There are lots of problems with forecasts. It is always a challenge to develop an accurate forecast, but here are some thoughts that should help you improve the accuracy.
1. What are we forecasting? A forecast isn’t “will we close this order some time?” A forecast is: “We expect to get and order for this amount by this date.” It has to have specificity in time and value. We measure our forecasting accuracy, based on our ability to accurately predict this time and value. So even if we get the $1 M order, if we get it 180 days after it was originally forecast, we have a business management and forecast integrity problem.
2. A forecast is about a deal, not a number. I talk to too many managers who are achieving forecasting to a number, “I have to forecast $10M this month!” They then look at their pipelines, saying, “I’ve got $20M of deals going into closing, surely I can make $1oM out of those.” The forecast is about a deal, “We believe we will close this deal for this amount by this date or time frame.” The forecast number becomes the aggregate of those deals closing in the timeframe. If you fall short of your target number, then you have to look, deal by deal, determining: “What can we do to close this deal by this date?” It requires a specific action plan and very close alignment with the customer’s buying process. You close the gap in a forecast by identifying specific deals and actions you are going to take to close those deals.

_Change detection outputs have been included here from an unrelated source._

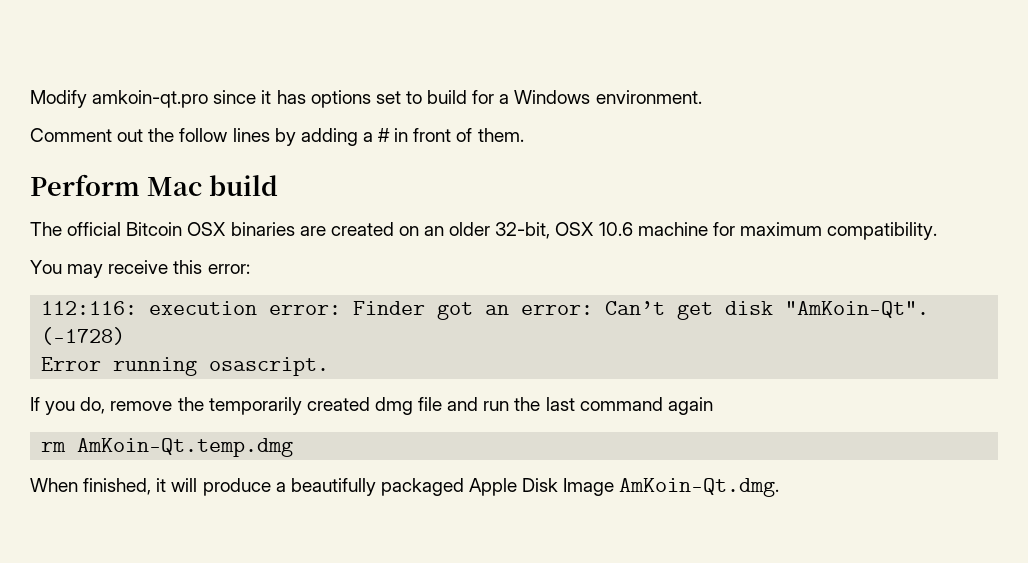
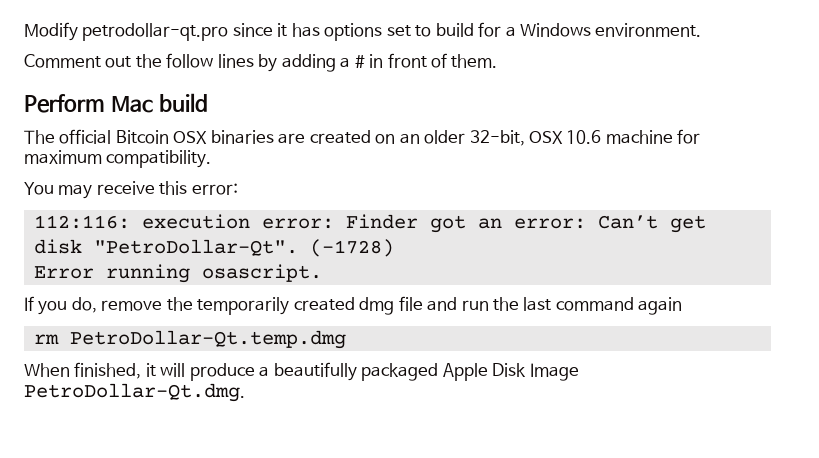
[92,90,209,108] amkoin-qt.pro -> [82,23,229,41] petrodollar-qt.pro
[785,301,930,318] "AmKoin-Qt". -> [93,239,298,256] "PetroDollar-Qt".
[77,438,294,457] AmKoin-Qt.temp.dmg -> [69,330,346,349] PetroDollar-Qt.temp.dmg
[619,478,780,497] AmKoin-Qt.dmg. -> [24,383,245,402] PetroDollar-Qt.dmg.

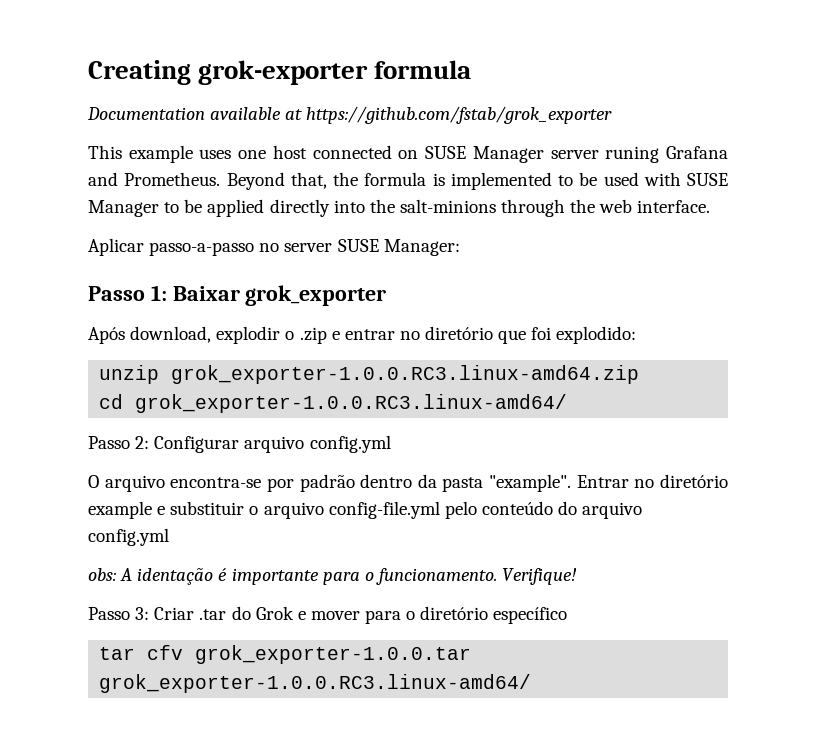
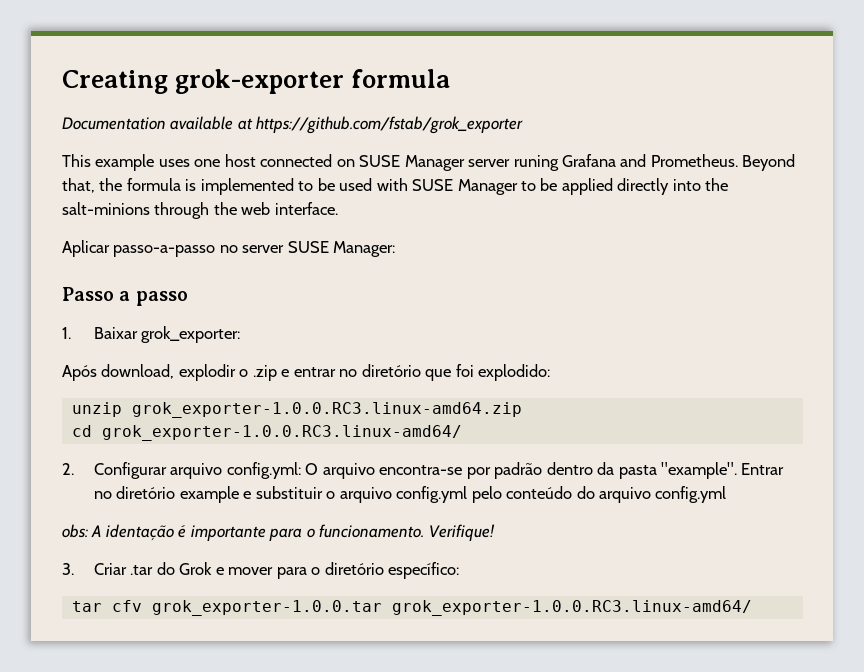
[150,285,387,306] 1: Baixar grok_exporter -> [119,291,188,306] [62,326,241,343] a passo // 1. Baixar grok_exporter:
[88,436,150,449] Passo 2: -> [62,463,74,475] 2.
[309,435,391,453] config.yml // -> [226,462,301,479] config.yml:
[328,501,440,519] config-file.yml -> [396,486,468,503] config.yml
[88,607,150,620] Passo 3: -> [62,563,74,575] 3.
[493,607,568,624] específico -> [388,562,460,579] específico:

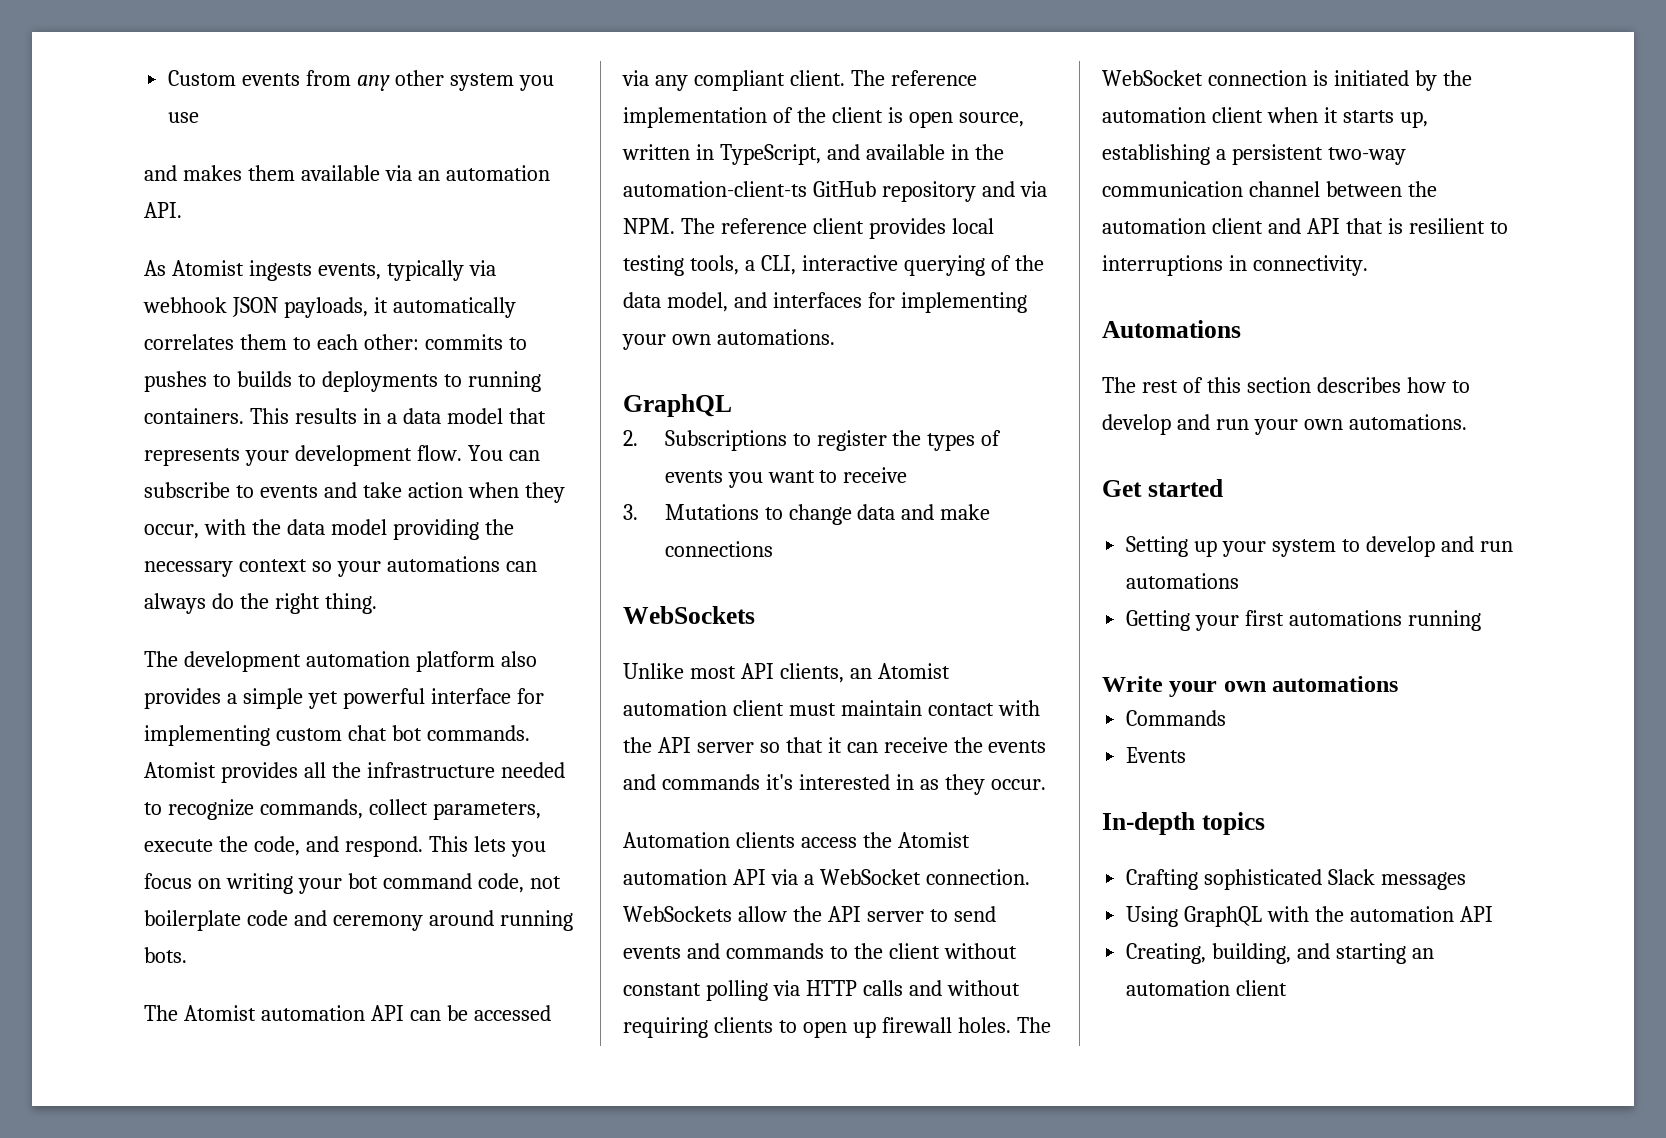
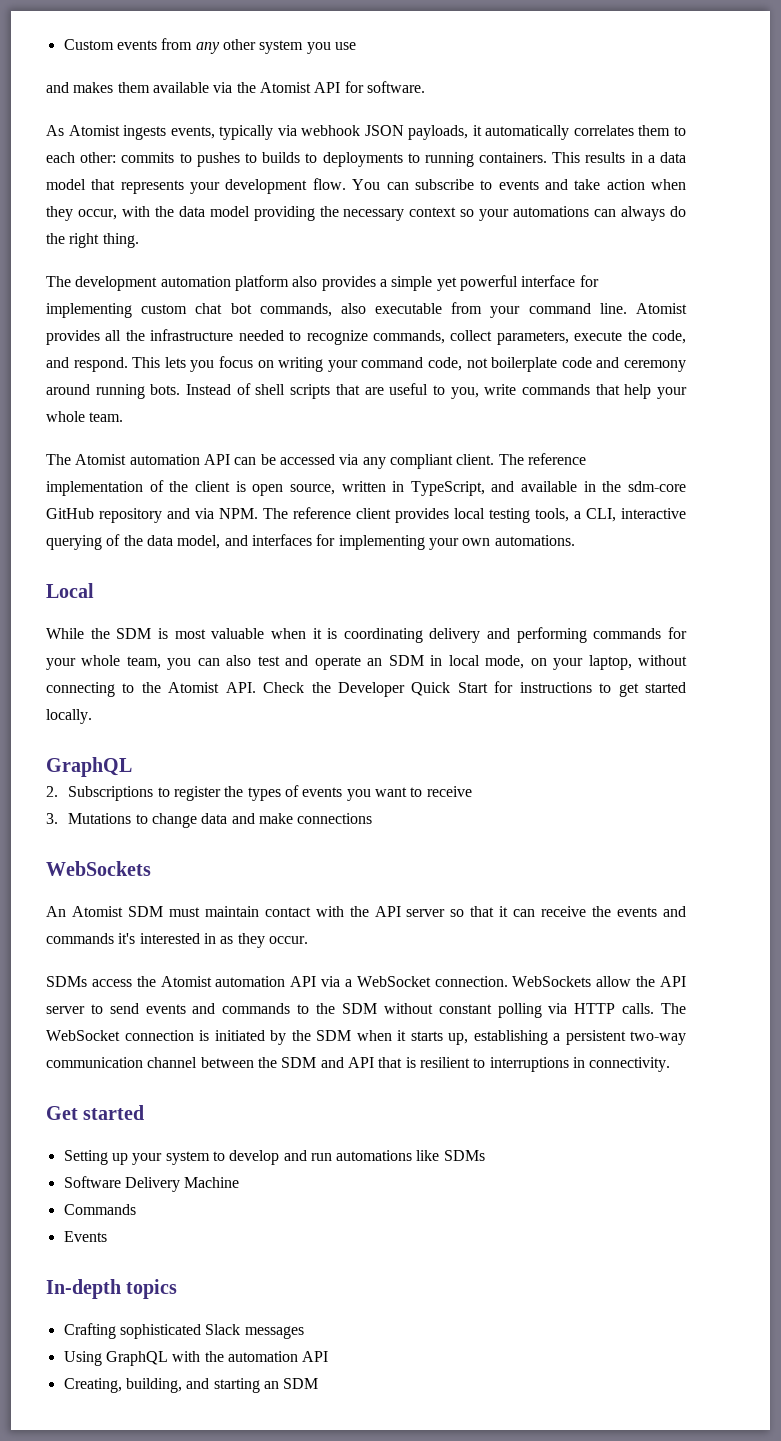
[417,165,550,181] [144,202,182,218] an automation API. -> [236,81,425,93] the Atomist API for software.
[426,725,530,741] commands. -> [259,302,627,318] commands, also executable from your command line.
[347,873,378,889] bot -> (358, 366) none
(187, 955) none -> [186,383,687,399] [46,411,124,422] Instead of shell scripts that are useful to you, write commands that help your whole team.
[623,181,807,197] automation-client-ts -> [628,481,686,492] sdm-core
(835, 337) none -> [46,583,94,598] [46,627,687,643] [46,655,687,670] [46,681,687,697] [46,709,92,724] // Local // While the SDM is most valuable when it is coordinating delivery and performing commands for your whole team, you can also test and operate an SDM in local mode, on your laptop, without connecting to the Atomist API. Check the Developer Quick Start for instructions to get started locally.
[623,663,950,683] [623,700,784,716] Unlike most API clients, an Atomist automation client -> [46,906,163,917] An Atomist SDM
[623,832,795,848] Automation clients -> [46,976,87,987] SDMs
[888,943,940,959] client -> [341,1003,377,1014] SDM
[862,980,1020,996] [623,1017,1011,1038] calls and without requiring clients to open up firewall holes. -> [622,1003,655,1014] calls.
[1102,107,1263,123] automation client -> [316,1030,351,1041] SDM
[1102,218,1263,234] automation client -> [281,1057,317,1068] SDM
[1102,320,1241,338] [1102,377,1470,393] [1102,414,1467,435] // Automations // The rest of this section describes how to develop and run your own automations. -> (671, 1064) none
[1126,610,1481,631] [1102,676,1399,697] // Getting your first automations running // Write your own automations -> [416,1150,485,1161] [63,1176,240,1192] like SDMs // Software Delivery Machine
[1126,980,1288,996] automation client -> [283,1378,319,1389] SDM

3. Bad forecast integrity indicates deeper problems with pipeline integrity and your selling process. The forecast is a natural outcome of the sales process. At some point in our selling process, we have confirmed where they are in their buying process, when they will make a decision (pinky swear), and their attitudes regarding our solution versus the alternatives. Based on where we and the customer are in the process, we can forecast it. We won’t hit it all the time, unexpected thing may happen, but the process is pretty simple and can be very accurate.
So if we start missing forecasts consistently, it creates deeper concerns. What’s the quality of our pipeline? Is it high quality, or do we have garbage that is misleading us? How well are we executing the sales process? A forecasted deal that slips,,,,, and slips…. and slips, shows a problem with the selling process. You either aren’t using it, it isn’t aligned with the customer buying process, it’s a bad process.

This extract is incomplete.